**RECORDS SHOWN:**

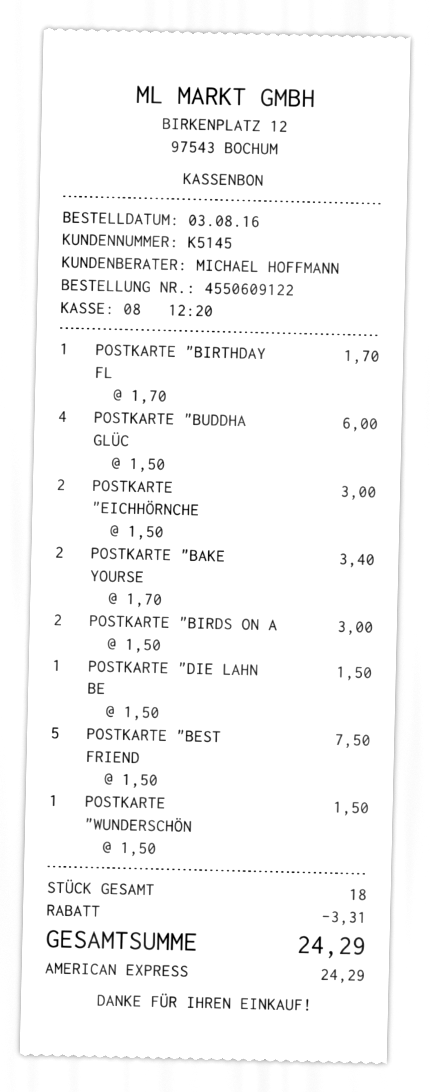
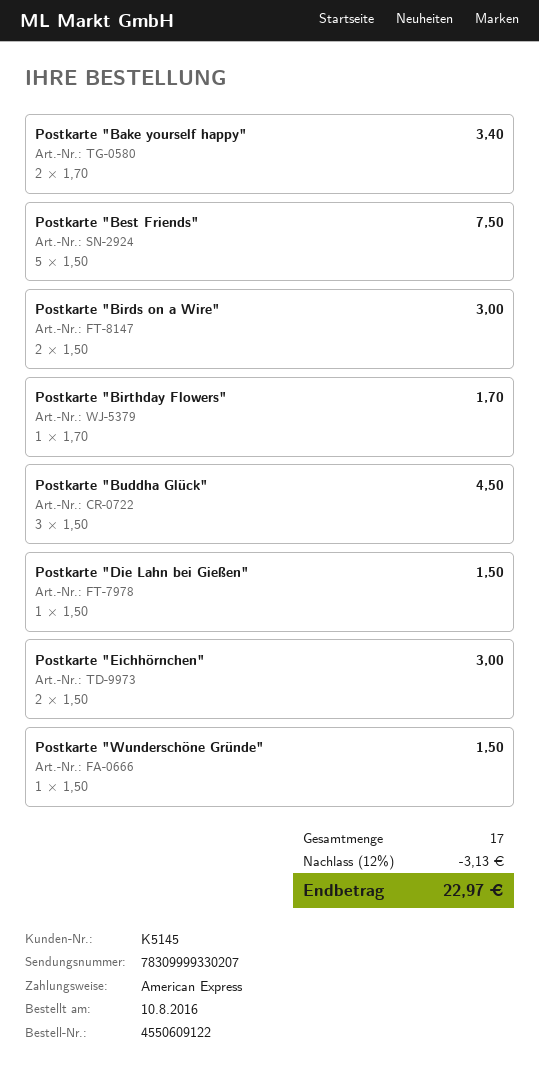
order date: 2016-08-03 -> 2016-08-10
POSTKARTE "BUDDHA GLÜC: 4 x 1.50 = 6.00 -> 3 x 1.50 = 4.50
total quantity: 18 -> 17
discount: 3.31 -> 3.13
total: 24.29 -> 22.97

---

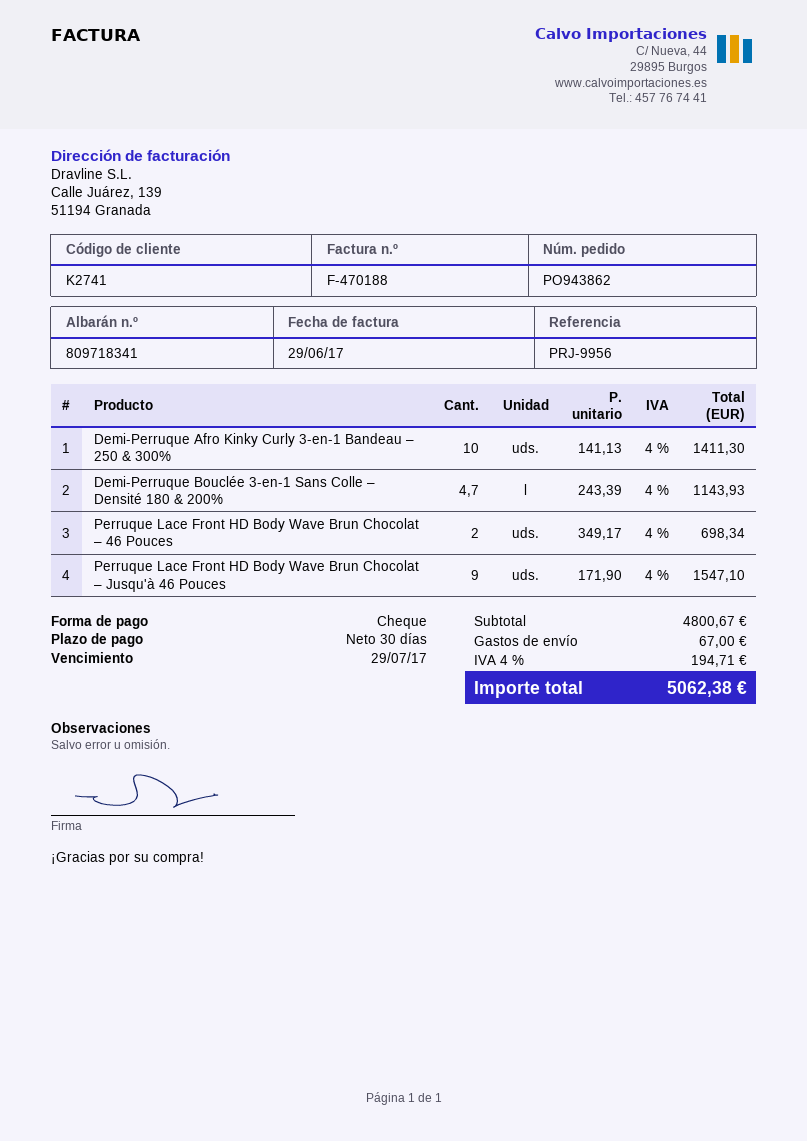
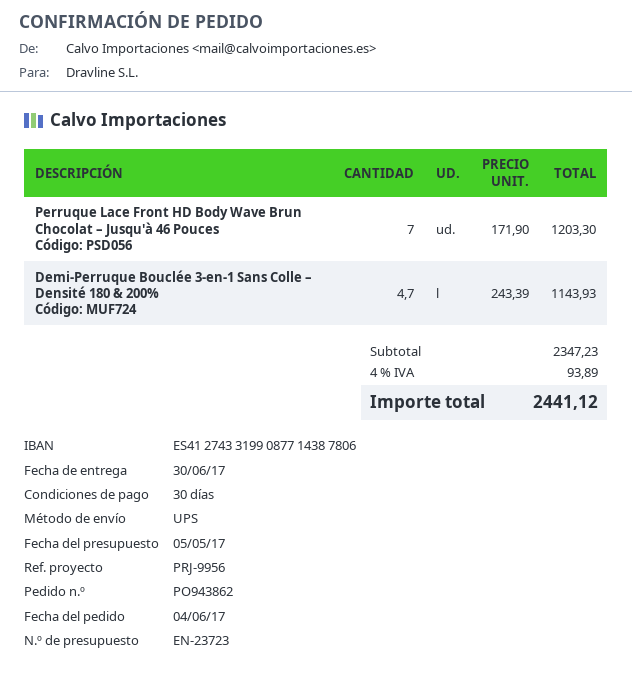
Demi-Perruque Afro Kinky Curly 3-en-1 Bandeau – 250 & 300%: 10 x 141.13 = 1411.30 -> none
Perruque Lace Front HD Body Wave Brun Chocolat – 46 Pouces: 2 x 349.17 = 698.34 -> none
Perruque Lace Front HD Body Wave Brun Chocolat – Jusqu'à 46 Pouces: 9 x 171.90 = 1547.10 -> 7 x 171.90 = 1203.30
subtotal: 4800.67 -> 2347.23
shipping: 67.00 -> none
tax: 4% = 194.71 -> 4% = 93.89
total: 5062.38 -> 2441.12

---

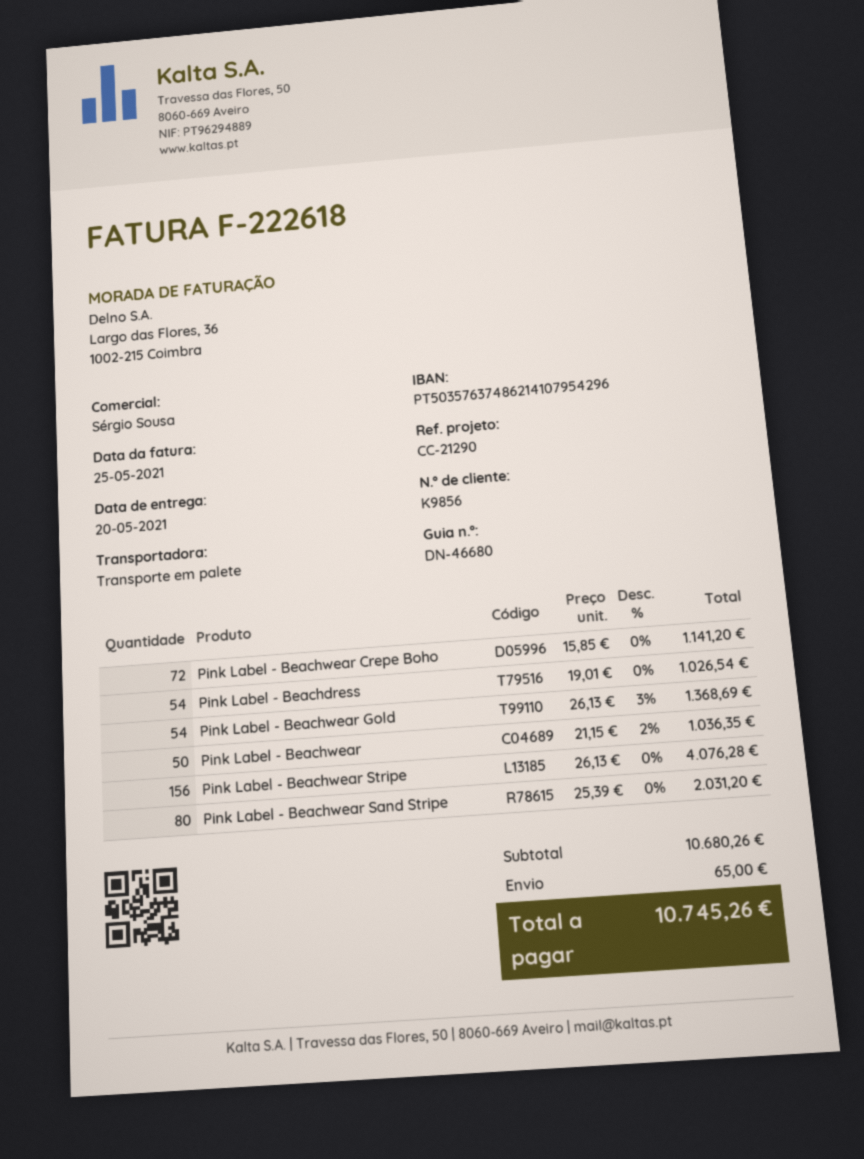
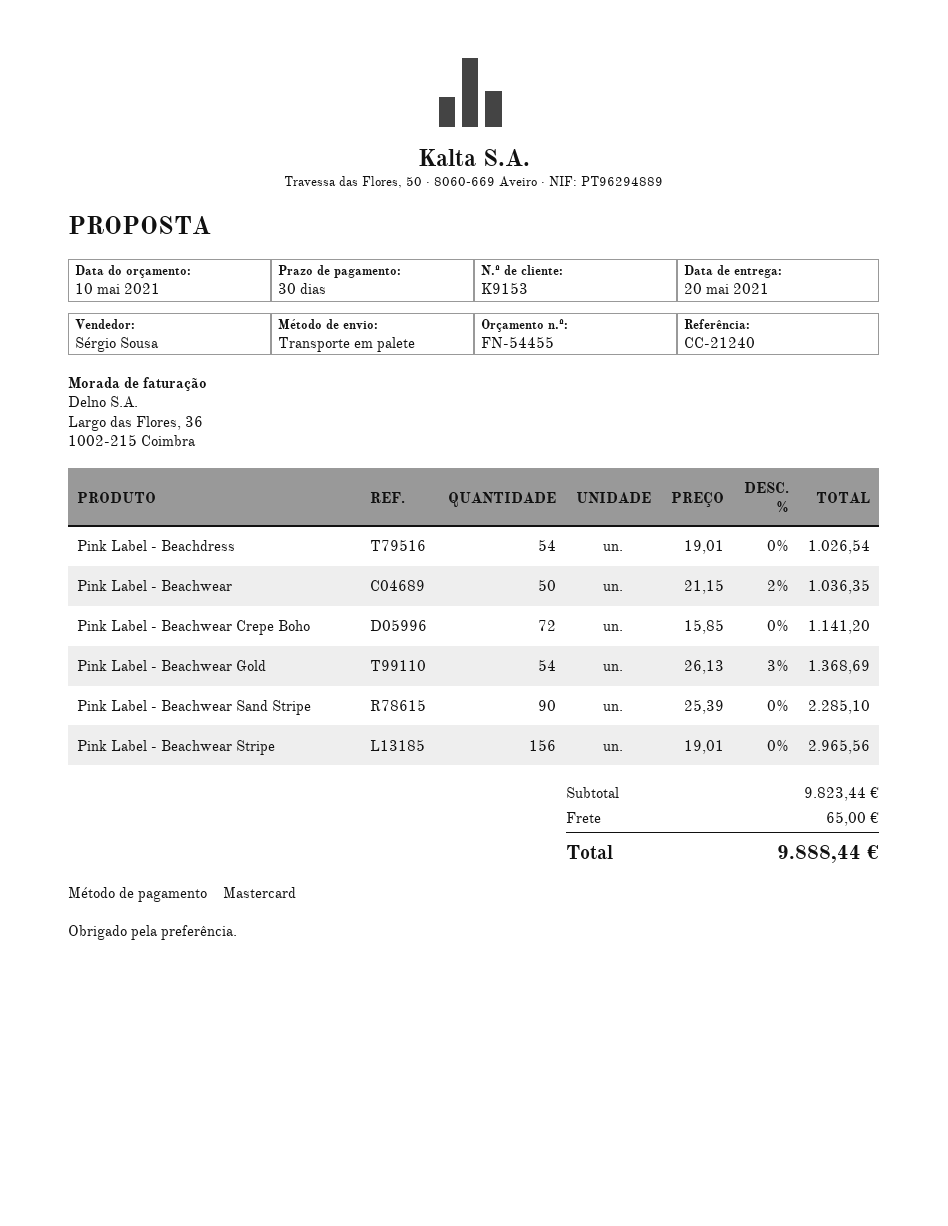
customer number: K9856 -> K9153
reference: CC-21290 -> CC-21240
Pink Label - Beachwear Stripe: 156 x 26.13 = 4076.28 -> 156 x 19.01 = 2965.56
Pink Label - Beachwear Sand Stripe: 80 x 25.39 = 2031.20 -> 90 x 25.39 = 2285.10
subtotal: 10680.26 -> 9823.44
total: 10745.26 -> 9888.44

**ASSIGNED TASK:** Will you return exactly the lines above from the one with "order date: 2016-08-03 -> 2016-08-10" down to the one with "total: 24.29 -> 22.97", counting both as part of the range?

**YOUR RESPONSE:**
order date: 2016-08-03 -> 2016-08-10
POSTKARTE "BUDDHA GLÜC: 4 x 1.50 = 6.00 -> 3 x 1.50 = 4.50
total quantity: 18 -> 17
discount: 3.31 -> 3.13
total: 24.29 -> 22.97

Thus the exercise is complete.